─── Material for this exercise
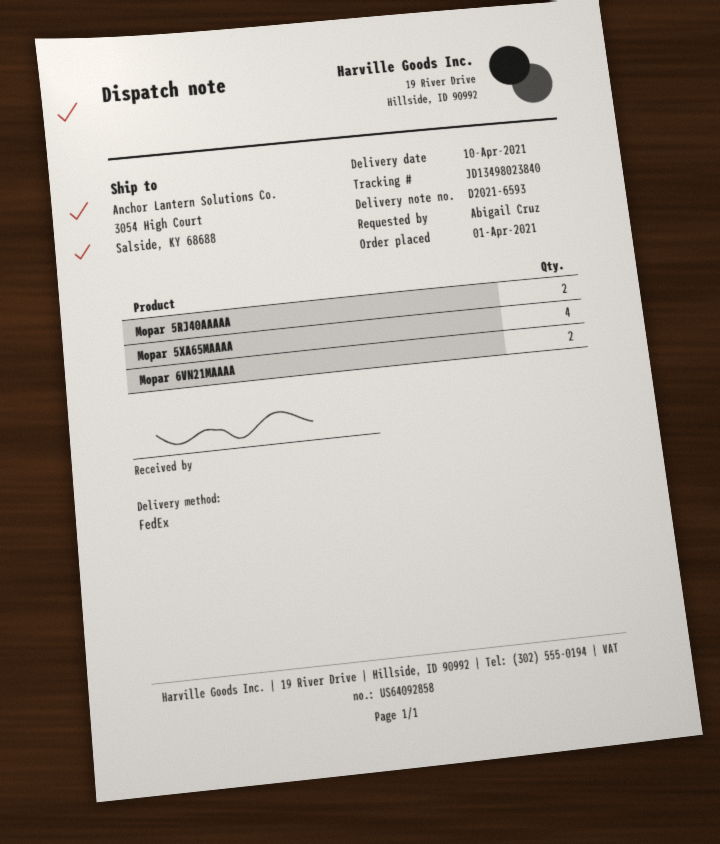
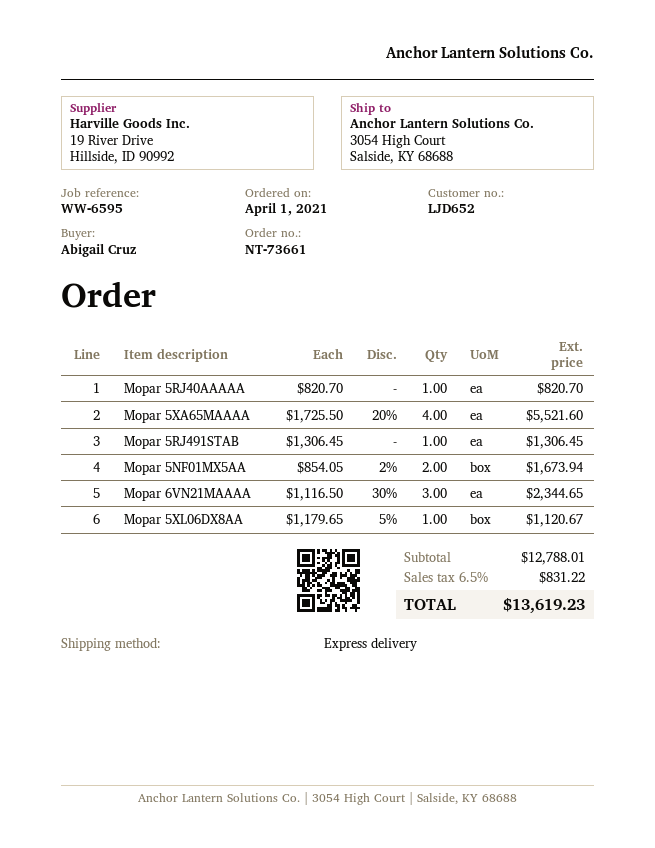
shipping method: FedEx -> express
Mopar 5RJ40AAAAA: 2 -> 1
Mopar 6VN21MAAAA: 2 -> 3
Mopar 5RJ491STAB: none -> 1
Mopar 5NF01MX5AA: none -> 2
Mopar 5XL06DX8AA: none -> 1

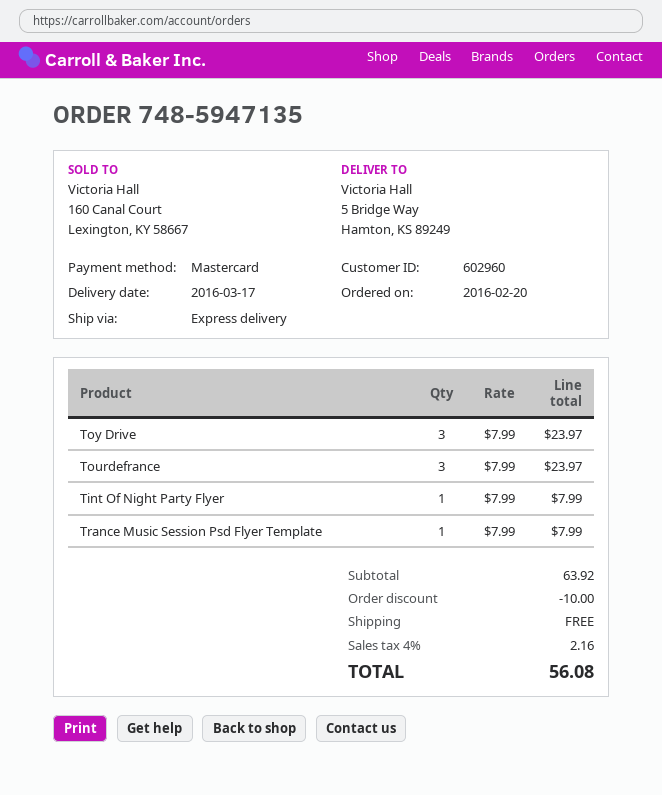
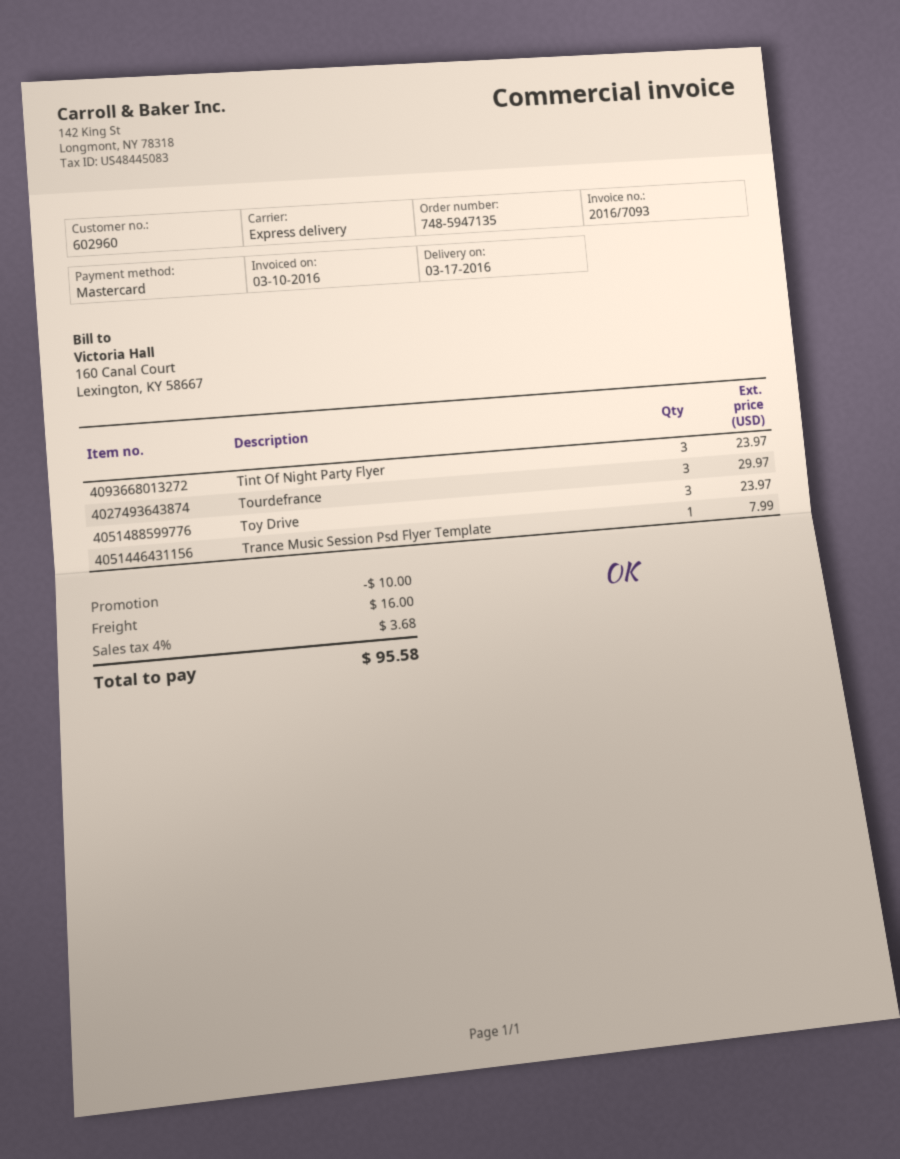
Tourdefrance: 3 for 23.97 -> 3 for 29.97
Tint Of Night Party Flyer: 1 for 7.99 -> 3 for 23.97
shipping: 0.00 -> 16.00
tax: 4% = 2.16 -> 4% = 3.68
total: 56.08 -> 95.58

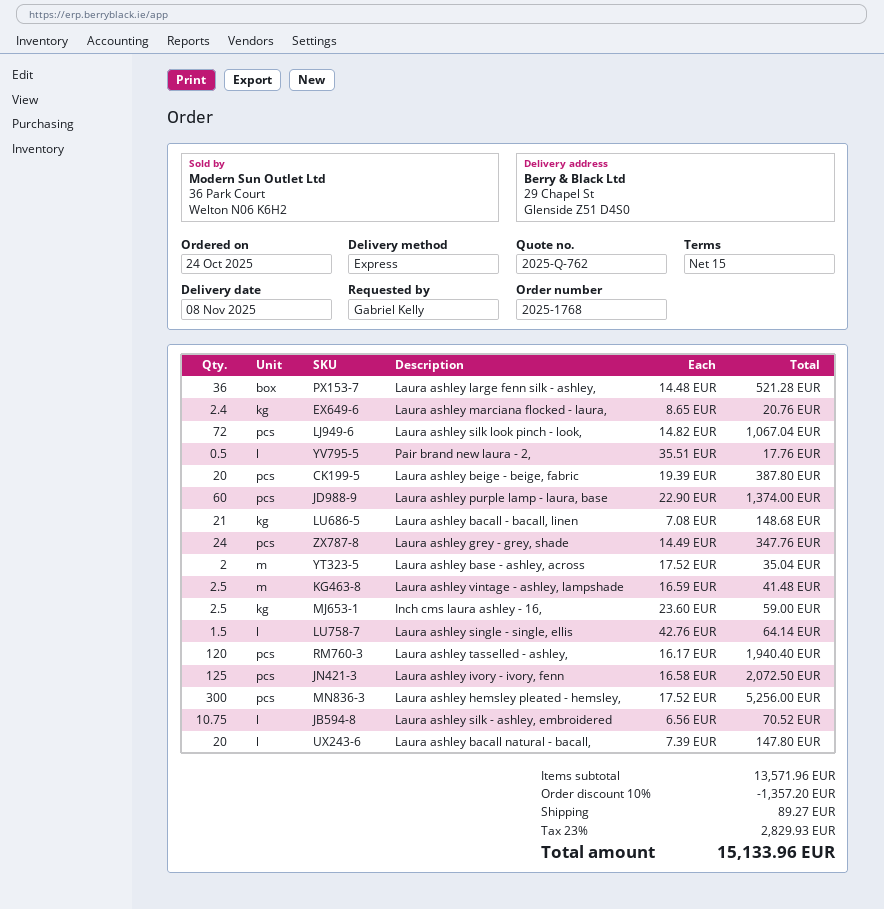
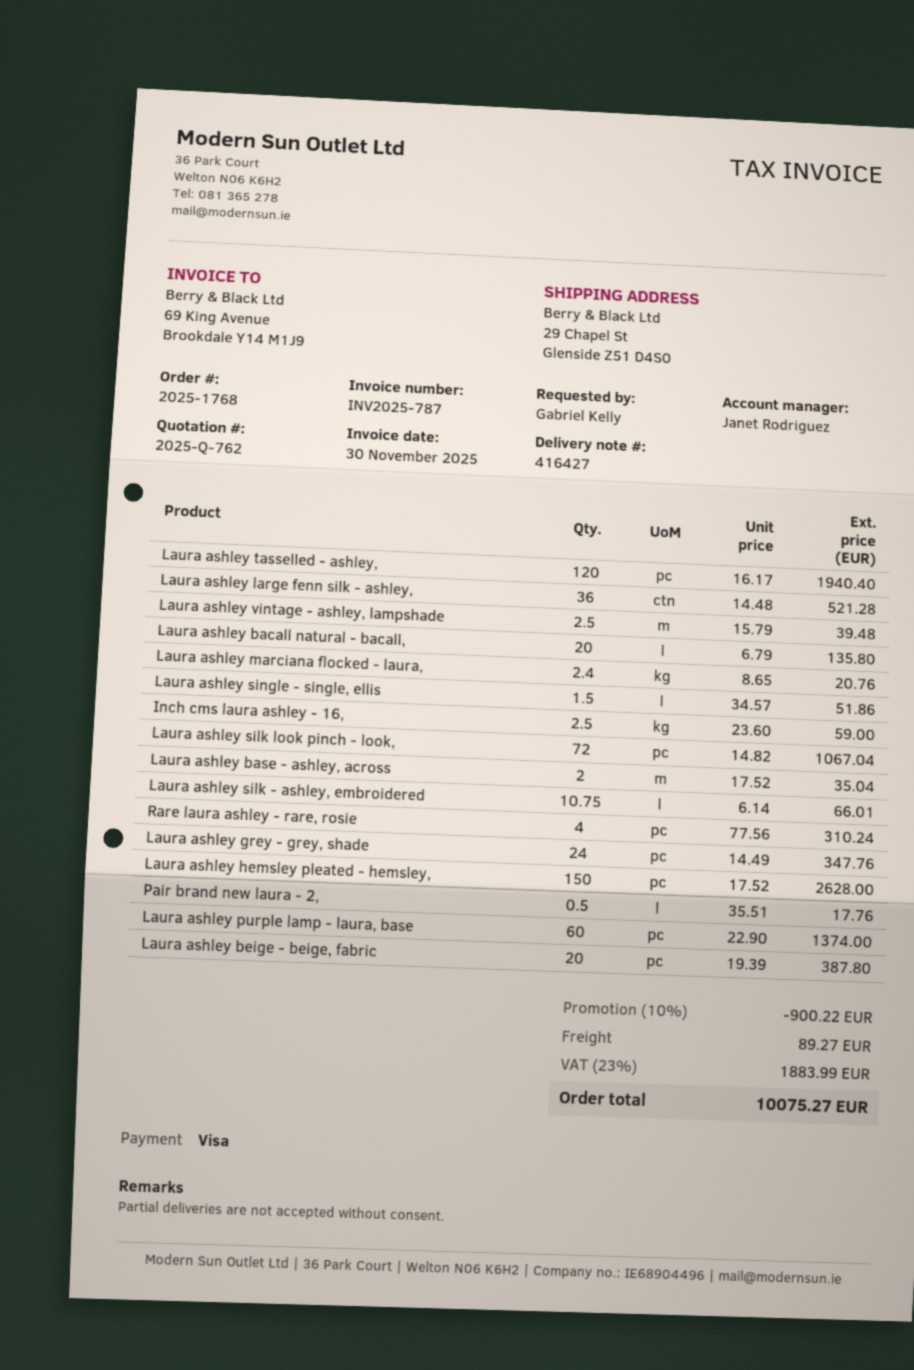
Laura ashley bacall - bacall, linen: 21 x 7.08 = 148.68 -> none
Laura ashley vintage - ashley, lampshade: 2.5 x 16.59 = 41.48 -> 2.5 x 15.79 = 39.48
Laura ashley single - single, ellis: 1.5 x 42.76 = 64.14 -> 1.5 x 34.57 = 51.86
Laura ashley ivory - ivory, fenn: 125 x 16.58 = 2072.50 -> none
Laura ashley hemsley pleated - hemsley,: 300 x 17.52 = 5256.00 -> 150 x 17.52 = 2628.00
Laura ashley silk - ashley, embroidered: 10.75 x 6.56 = 70.52 -> 10.75 x 6.14 = 66.01
Laura ashley bacall natural - bacall,: 20 x 7.39 = 147.80 -> 20 x 6.79 = 135.80
Rare laura ashley - rare, rosie: none -> 4 x 77.56 = 310.24
discount: 10% = 1357.20 -> 10% = 900.22
tax: 23% = 2829.93 -> 23% = 1883.99
total: 15133.96 -> 10075.27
──────
Type out all the records verbatim, minus images.

shipping method: FedEx -> express
Mopar 5RJ40AAAAA: 2 -> 1
Mopar 6VN21MAAAA: 2 -> 3
Mopar 5RJ491STAB: none -> 1
Mopar 5NF01MX5AA: none -> 2
Mopar 5XL06DX8AA: none -> 1

Tourdefrance: 3 for 23.97 -> 3 for 29.97
Tint Of Night Party Flyer: 1 for 7.99 -> 3 for 23.97
shipping: 0.00 -> 16.00
tax: 4% = 2.16 -> 4% = 3.68
total: 56.08 -> 95.58

Laura ashley bacall - bacall, linen: 21 x 7.08 = 148.68 -> none
Laura ashley vintage - ashley, lampshade: 2.5 x 16.59 = 41.48 -> 2.5 x 15.79 = 39.48
Laura ashley single - single, ellis: 1.5 x 42.76 = 64.14 -> 1.5 x 34.57 = 51.86
Laura ashley ivory - ivory, fenn: 125 x 16.58 = 2072.50 -> none
Laura ashley hemsley pleated - hemsley,: 300 x 17.52 = 5256.00 -> 150 x 17.52 = 2628.00
Laura ashley silk - ashley, embroidered: 10.75 x 6.56 = 70.52 -> 10.75 x 6.14 = 66.01
Laura ashley bacall natural - bacall,: 20 x 7.39 = 147.80 -> 20 x 6.79 = 135.80
Rare laura ashley - rare, rosie: none -> 4 x 77.56 = 310.24
discount: 10% = 1357.20 -> 10% = 900.22
tax: 23% = 2829.93 -> 23% = 1883.99
total: 15133.96 -> 10075.27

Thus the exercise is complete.